It never did that before. This is a somewhat worn-out Sanyo cell, specced at 2000-ish mAh, some 1500 left in it. It could get slightly warm, 34-36 C, perhaps, but never hot. And the most bizarre is not the fact that it got hot but the circumstances. It was charging at 500 mA, the process was some 30 minutes in, it was nearing the switch from CC to CV. Voltage reading was something like 4.13 V. In fact, I think it might have switched to CV already but I’m not sure. Then I went out for ~50 minutes, and when I’m back it’s at 500 mA and 4.1 V, and the cell is hot. Clearly, it’s not normal for the voltage to go down during charging, the charger should have detected that as a suspicious behavior and stopped charging.

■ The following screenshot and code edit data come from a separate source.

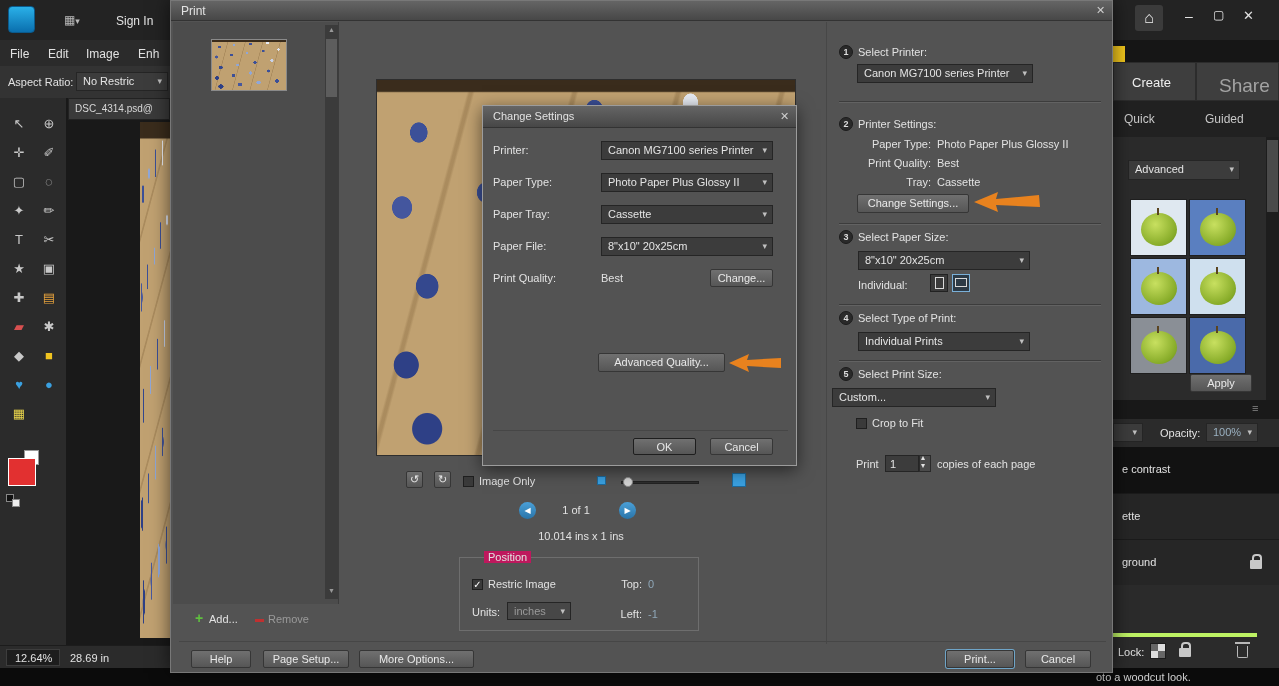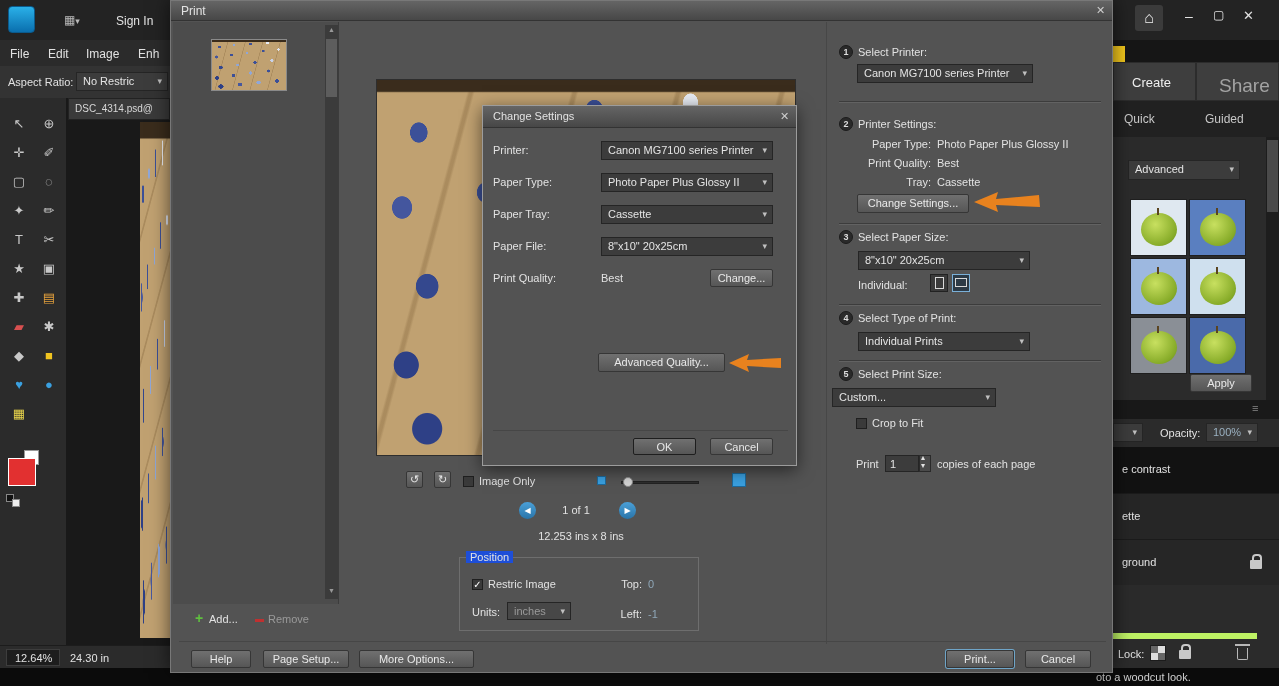"12.253 ins x 8 ins" span.txt { text: 12.253 ins x 8 -> 10.014 ins x 1 }
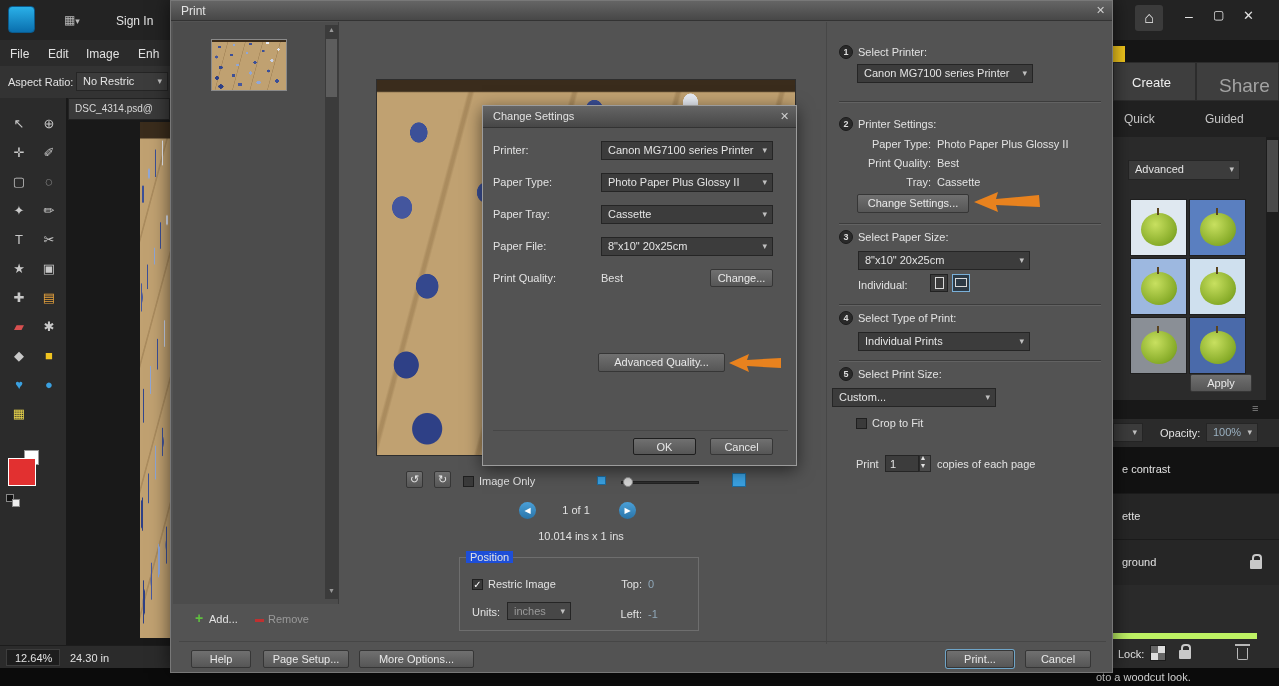"Position" span.txt { background: #1d4ed8 -> #be185d; left: 6px -> 24px }
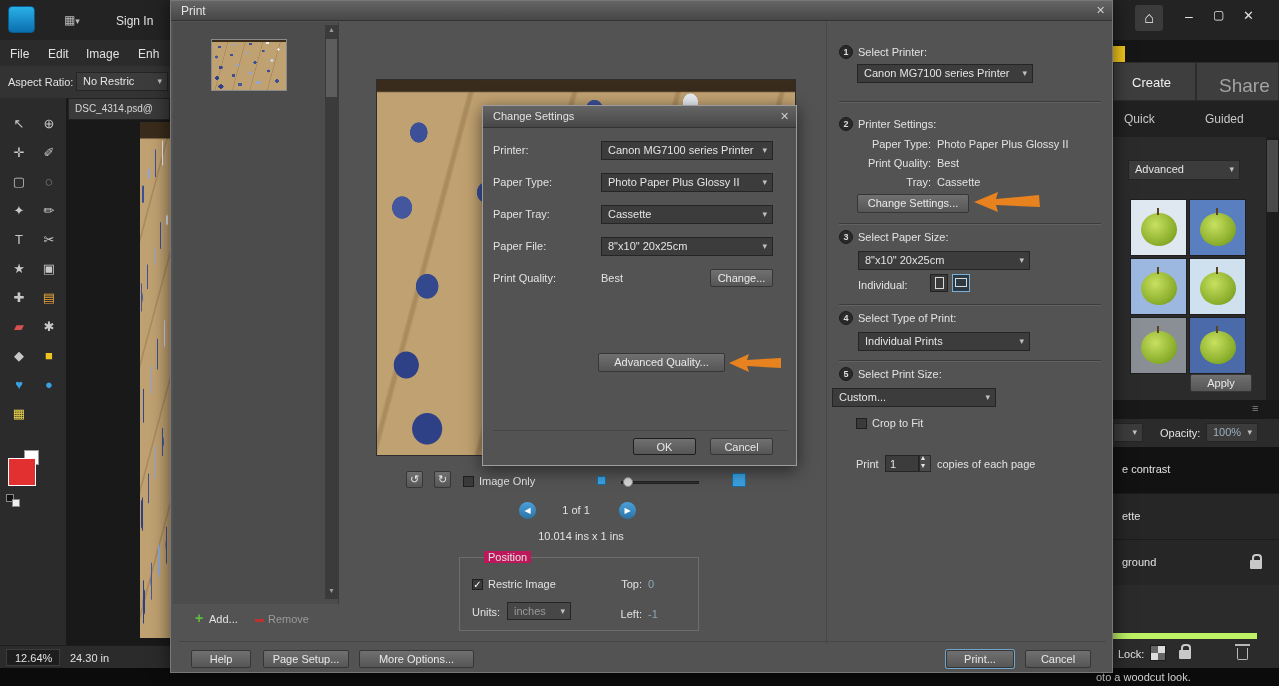"24.30 in" span.txt { text: 24.30 -> 28.69 }
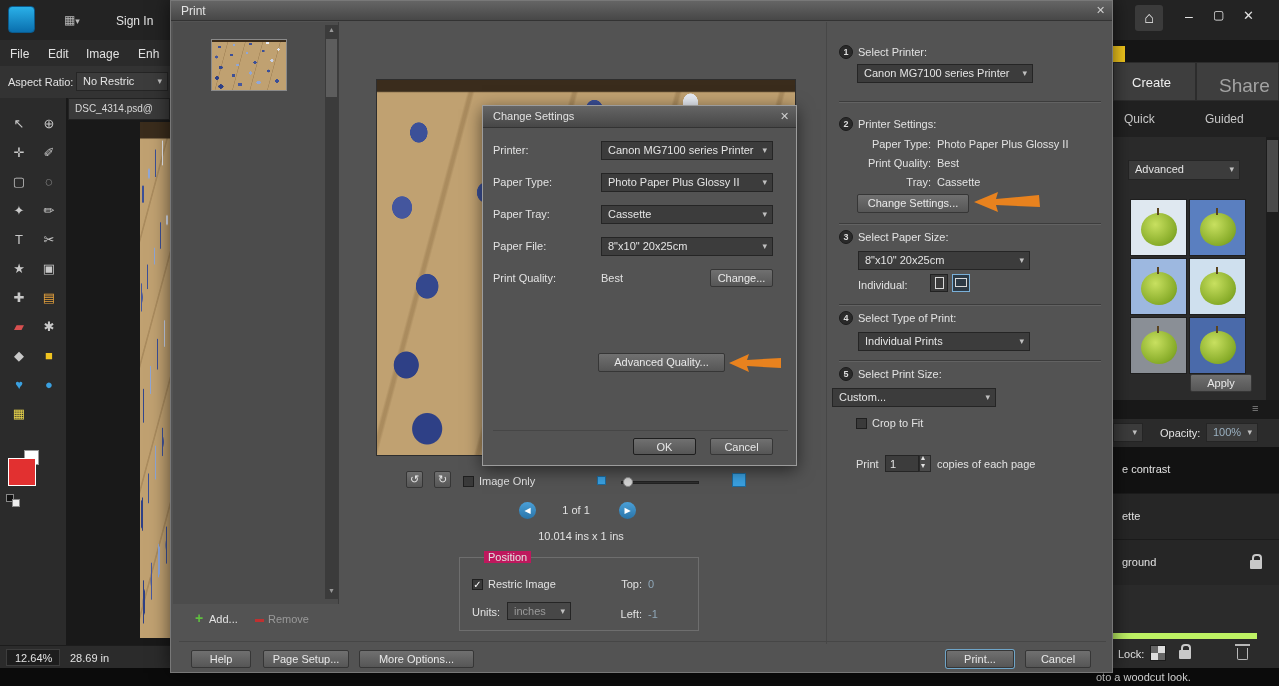"Lock:" div.abs { border-top: 6px solid #bef264 -> 4px solid #bef264 }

I restarted the charger, let the cell cool off and reinserted it. I discharged it with 1 Amp for several minutes and it didn’t even start getting warm, the voltage was fine as well. Then I charged it with 500 mA, just as I tried before, and it went without a hitch. Does anyone have an explanation what has actually happened? I don’t understand what was going on and why it got warm.
Also, CC/CV charging for 1.2 V cells is a joke, they might have as well said they don’t support NiMH/NiCd at all. It always overheats my Eneloops, so I have to break out Opus for Li-Ion and the good old LaCrosse BC-450 for NiMH, it gets tedious and a waste of time and space to have to fiddle with both. Combine this with significant error in voltage reading, and you may see why I can’t recommend this charger to anyone.